Your instructions ▸ All lines of the entries with "total" in them must be listed.

Data extracts ▸
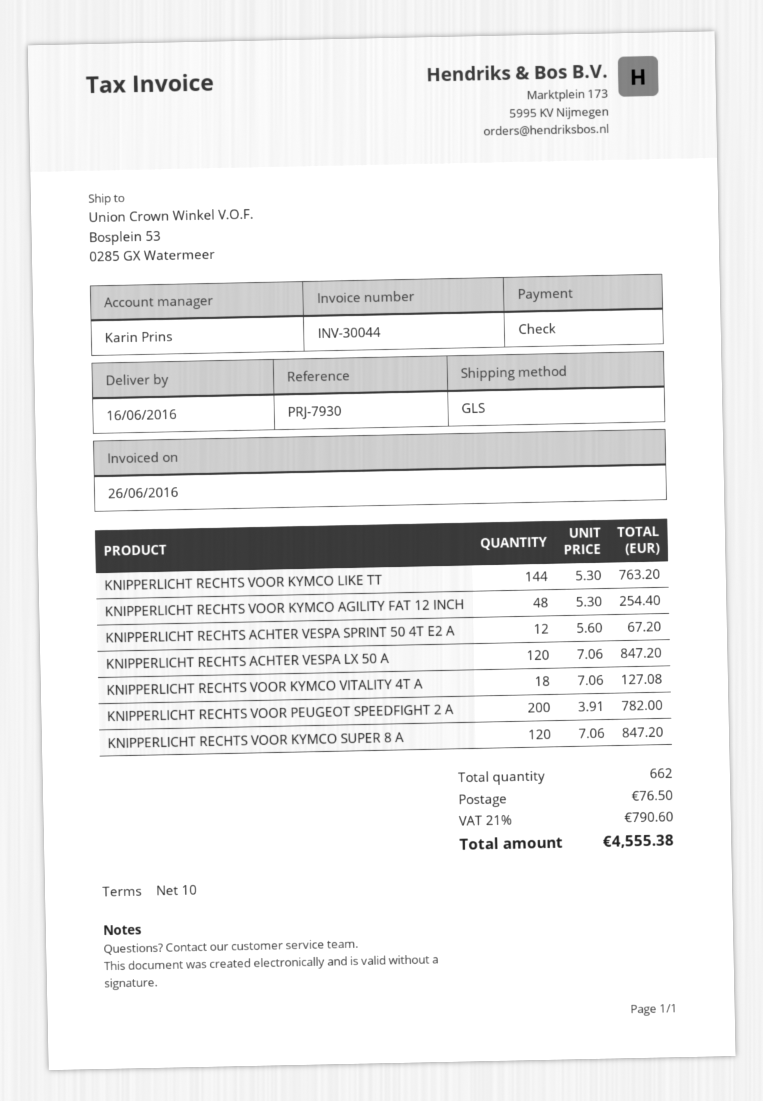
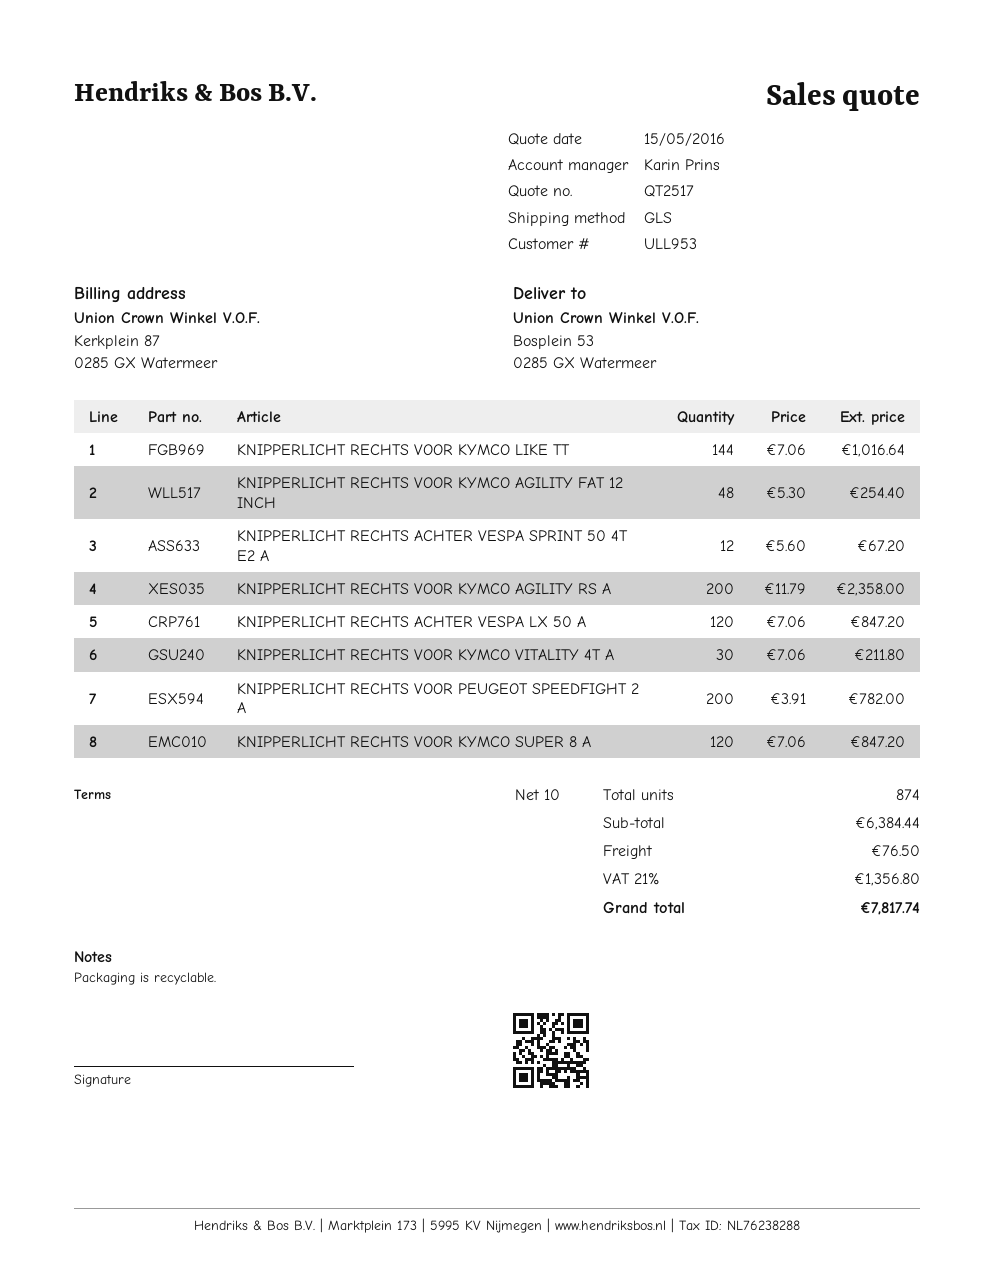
KNIPPERLICHT RECHTS VOOR KYMCO LIKE TT: 144 x 5.30 = 763.20 -> 144 x 7.06 = 1016.64
KNIPPERLICHT RECHTS VOOR KYMCO VITALITY 4T A: 18 x 7.06 = 127.08 -> 30 x 7.06 = 211.80
KNIPPERLICHT RECHTS VOOR KYMCO AGILITY RS A: none -> 200 x 11.79 = 2358.00
total quantity: 662 -> 874
tax: 21% = 790.60 -> 21% = 1356.80
total: 4555.38 -> 7817.74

Response for this exercise ▸
total quantity: 662 -> 874
total: 4555.38 -> 7817.74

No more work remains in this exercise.